Copy & Messaging Patterns
Headline Formulas (All 36 Companies)
| Formula | Examples | Companies |
|---|---|---|
| Empathy-first | "Space to figure things out" | Talkspace, BetterHelp |
| Emotional reconnection | "Enjoy care again" | Nabla |
| Lifestyle aspiration | "Help On" / "Keep your 'me time' sacred" | SimplePractice |
| Pain elimination | "Let's take visit prep off your to-do list" / "Start free" | Freed, Heidi Health |
| Category disruption | "Forget everything you know about insurance" | Lemonade |
| Qualification challenge | "See if you qualify" | Noom, Hims |
| Three-word value prop | "Simple, Free, and Secure" | Doxy.me |
| Professional identity | "Your AI Resident" / "Clinical First EHR" | Heidi Health, Elation Health |
| Personalization promise | "Made just for you" | Function of Beauty, Care/of |
| Complexity reduction | "Find your perfect match" / "Skip the confusion" | Warby Parker, Policygenius |
| Goal invitation | "What are your goals?" | Betterment, Care/of |
| Medical consultation | "Begin your free consultation" | Curology |
| Direct value promise | "Easy scheduling ahead" / "The connected workspace" | Calendly, Notion |
| Aspiration + simplicity | "Nothing great is made alone" | Figma |
| Action-oriented | "What will you design today?" | Canva |
| Speed promise | "Connect apps in 3 minutes" | Zapier |
| Status quo challenge | "You think big.

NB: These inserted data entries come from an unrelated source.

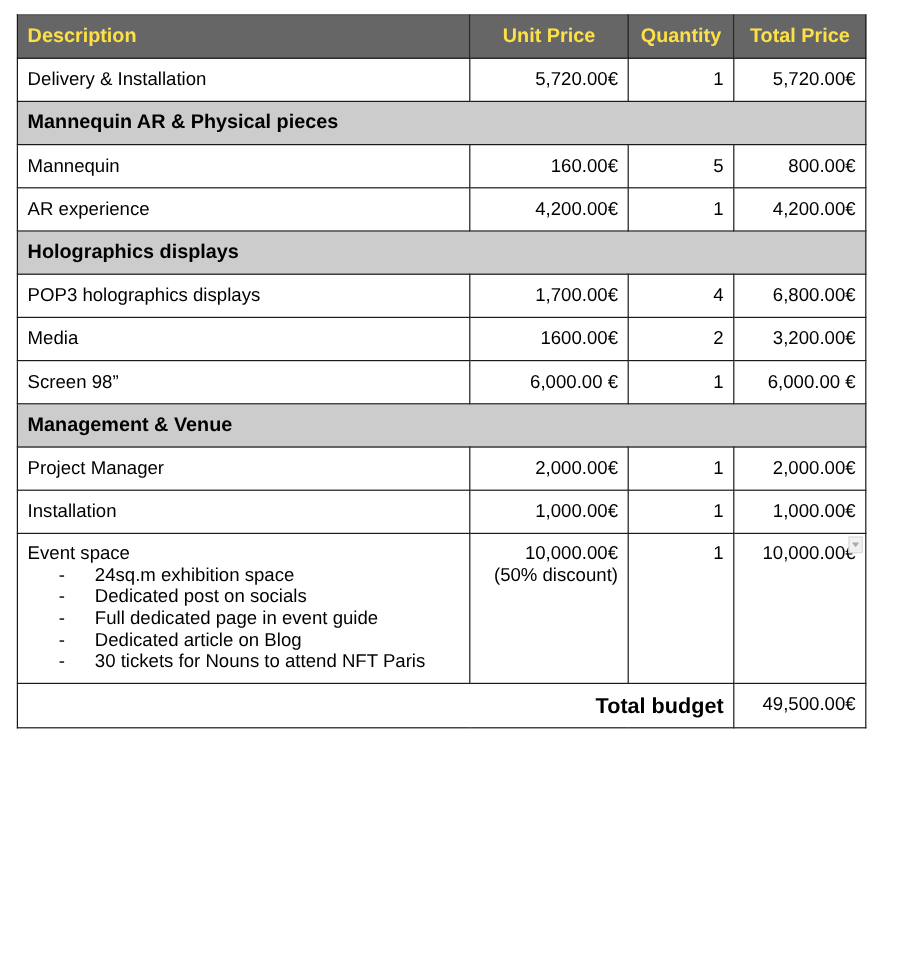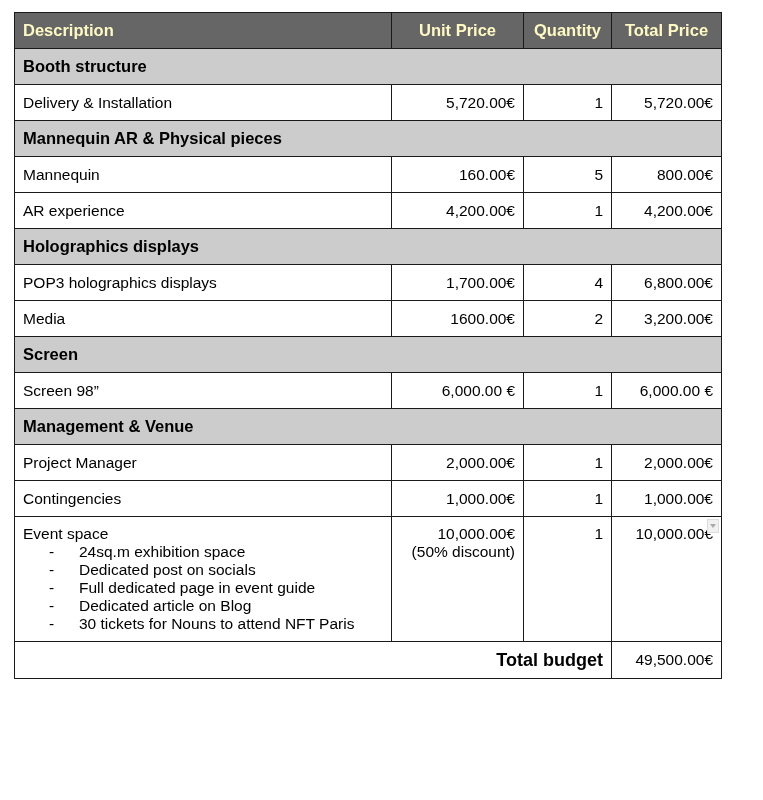--- a/index.html
+++ b/index.html
@@ -10,21 +10,21 @@
       font-size: 15.5px;
     }
     table.budget td, table.budget th {
       border: 1.3px solid #1a1a1a; padding: 0 8px; height: 35px; vertical-align: middle;
     }
     col.c-desc { width: 377px; }
     col.c-unit { width: 132px; }
     col.c-qty { width: 88px; }
     col.c-total { width: 110px; }
     thead th {
-      background: #666666; color: #fef9c3; font-weight: bold; font-size: 16.5px; height: 36px;
+      background: #666666; color: #fde047; font-weight: bold; font-size: 16.5px; height: 36px;
       border-color: #333;
     }
     thead th.left { text-align: left; }
     thead th.right { }
     tr.section td {
       background: #cccccc; font-weight: bold; font-size: 16.5px; height: 35px;
       border-left: 1.3px solid #1a1a1a; border-right: 1.3px solid #1a1a1a;
     }
     td.num { text-align: right; }
     tr.event td { vertical-align: top; padding-top: 8px; height: 116px; }
@@ -58,23 +58,20 @@
   <thead>
     <tr>
       <th class="left">Description</th>
       <th class="right">Unit Price</th>
       <th class="right">Quantity</th>
       <th class="right">Total Price</th>
     </tr>
   </thead>
   <tbody>
 
-    <tr class="section">
-      <td colspan="4">Booth structure</td>
-    </tr>
     <tr>
       <td>Delivery &amp; Installation</td>
       <td class="num">5,720.00€</td>
       <td class="num">1</td>
       <td class="num">5,720.00€</td>
     </tr>
 
     <tr class="section">
       <td colspan="4">Mannequin AR &amp; Physical pieces</td>
     </tr>
@@ -100,41 +97,38 @@
       <td class="num">4</td>
       <td class="num">6,800.00€</td>
     </tr>
     <tr>
       <td>Media</td>
       <td class="num">1600.00€</td>
       <td class="num">2</td>
       <td class="num">3,200.00€</td>
     </tr>
 
-    <tr class="section">
-      <td colspan="4">Screen</td>
-    </tr>
     <tr>
       <td>Screen 98”</td>
       <td class="num">6,000.00 €</td>
       <td class="num">1</td>
       <td class="num">6,000.00 €</td>
     </tr>
 
     <tr class="section">
       <td colspan="4">Management &amp; Venue</td>
     </tr>
     <tr>
       <td>Project Manager</td>
       <td class="num">2,000.00€</td>
       <td class="num">1</td>
       <td class="num">2,000.00€</td>
     </tr>
     <tr>
-      <td>Contingencies</td>
+      <td>Installation</td>
       <td class="num">1,000.00€</td>
       <td class="num">1</td>
       <td class="num">1,000.00€</td>
     </tr>
 
     <tr class="event">
       <td>
         <div class="event-title">Event space</div>
         <ul class="dash">
           <li>24sq.m exhibition space</li>

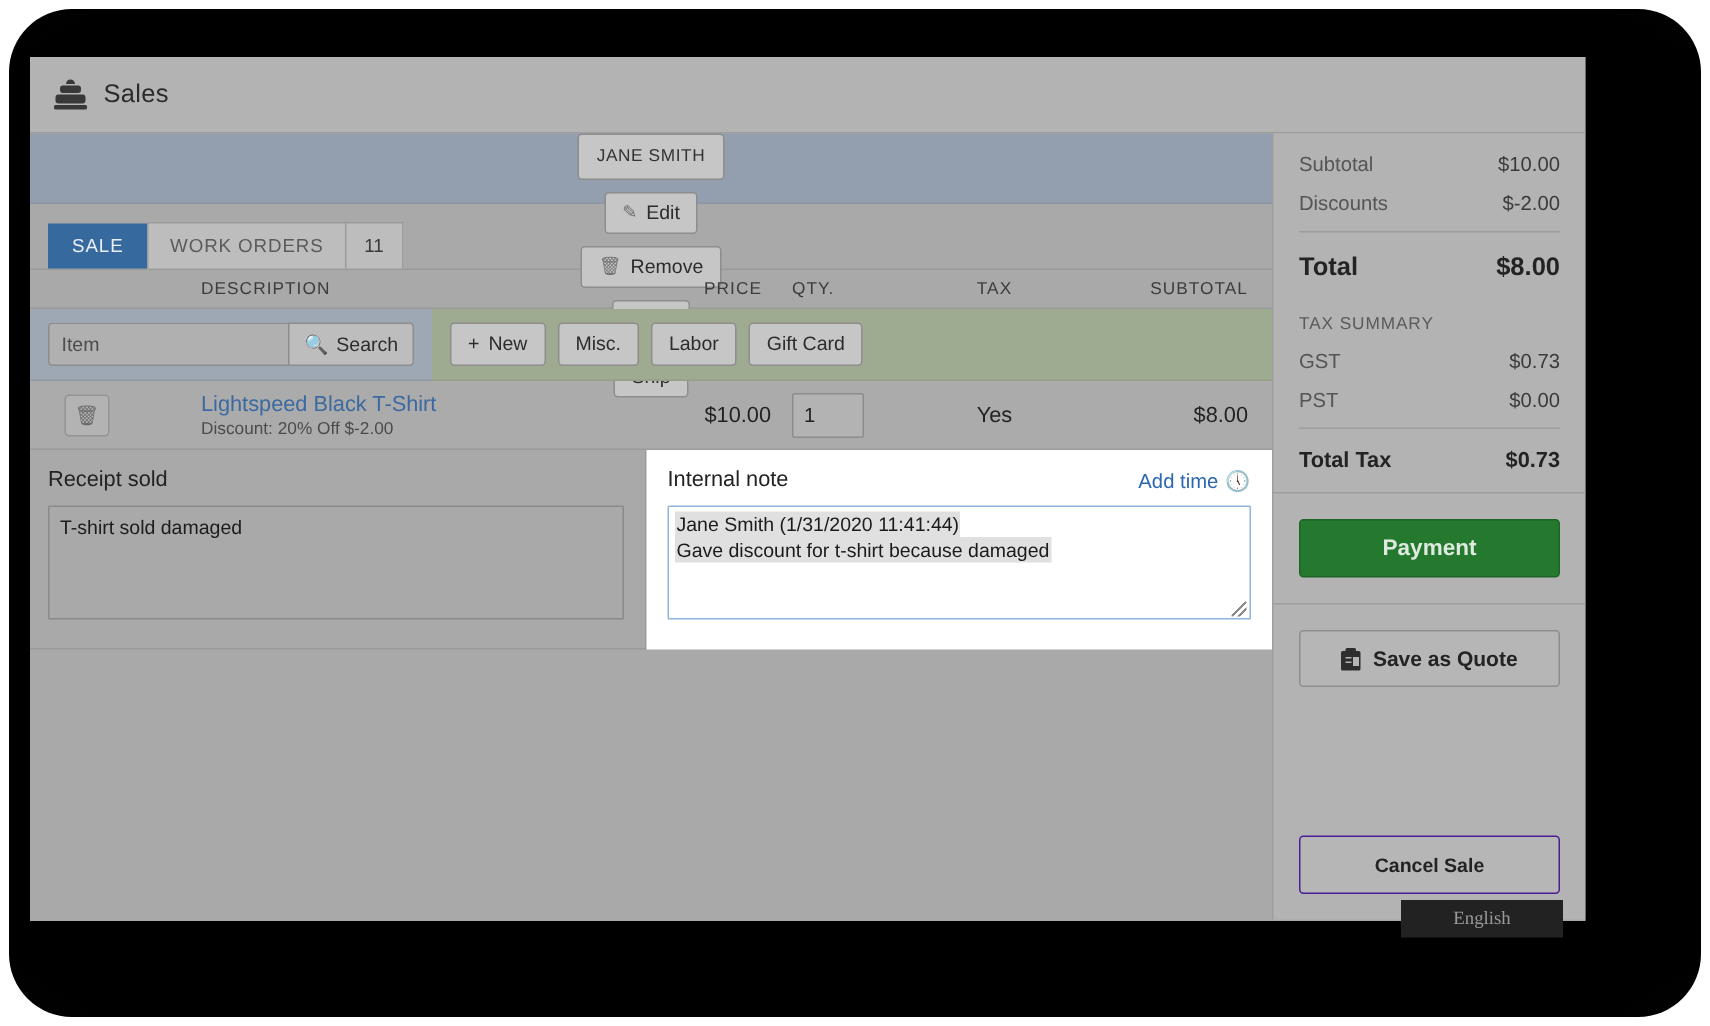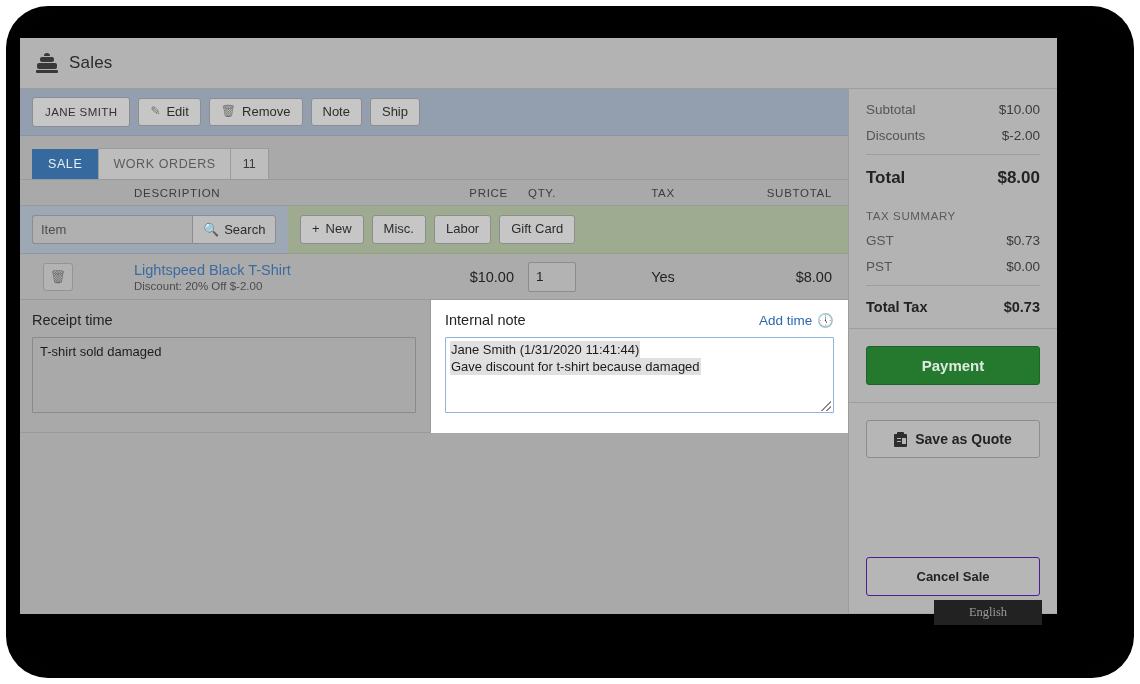--- a/index.html
+++ b/index.html
@@ -71,20 +71,21 @@
     border-left: 1px solid #9d9d9d;
     display: flex; flex-direction: column;
   }
 
   
   #custbar {
     height: 47px; background: #939eae;
     display: flex; align-items: center; gap: 8px;
     padding: 0 12px;
     border-bottom: 1px solid #8b95a5;
+    flex-direction: column;
   }
   .btn {
     background: #c6c6c6;
     border: 1px solid #8d8d8d;
     border-radius: 3px;
     color: #2c2c2c;
     font-size: 13px;
     padding: 6px 11px;
     display: inline-flex; align-items: center; gap: 6px;
     line-height: 1.1;
@@ -390,21 +391,21 @@
             <input class="qtybox" value="1" style="">
           </div>
           <div class="c-tax taxval">Yes</div>
           <div class="c-sub subval">$8.00</div>
         </div>
 
 
         <div id="notes">
           <div id="receipt">
             <div class="notehead">
-              <span class="notelabel">Receipt time</span>
+              <span class="notelabel">Receipt sold</span>
             </div>
             <textarea class="note receipt-ta" style="">T-shirt sold damaged</textarea>
           </div>
           <div id="internal">
             <div class="notehead">
               <span class="notelabel">Internal note</span>
               <span class="addtime">
                 <span>Add time</span>
                 <span>🕔</span>
               </span>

We'll take care of the details." | Grammarly |
| Quantified outcome | "72% faster documentation" | Suki AI |
For Twofold: Combine Heidi Health's pain awareness with SimplePractice's lifestyle aspiration and Nabla's emotional reconnection. Lead with empathy for the documentation burden, paint the picture of the life without it, and frame Twofold as the bridge. Avoid technical or AI-focused headlines.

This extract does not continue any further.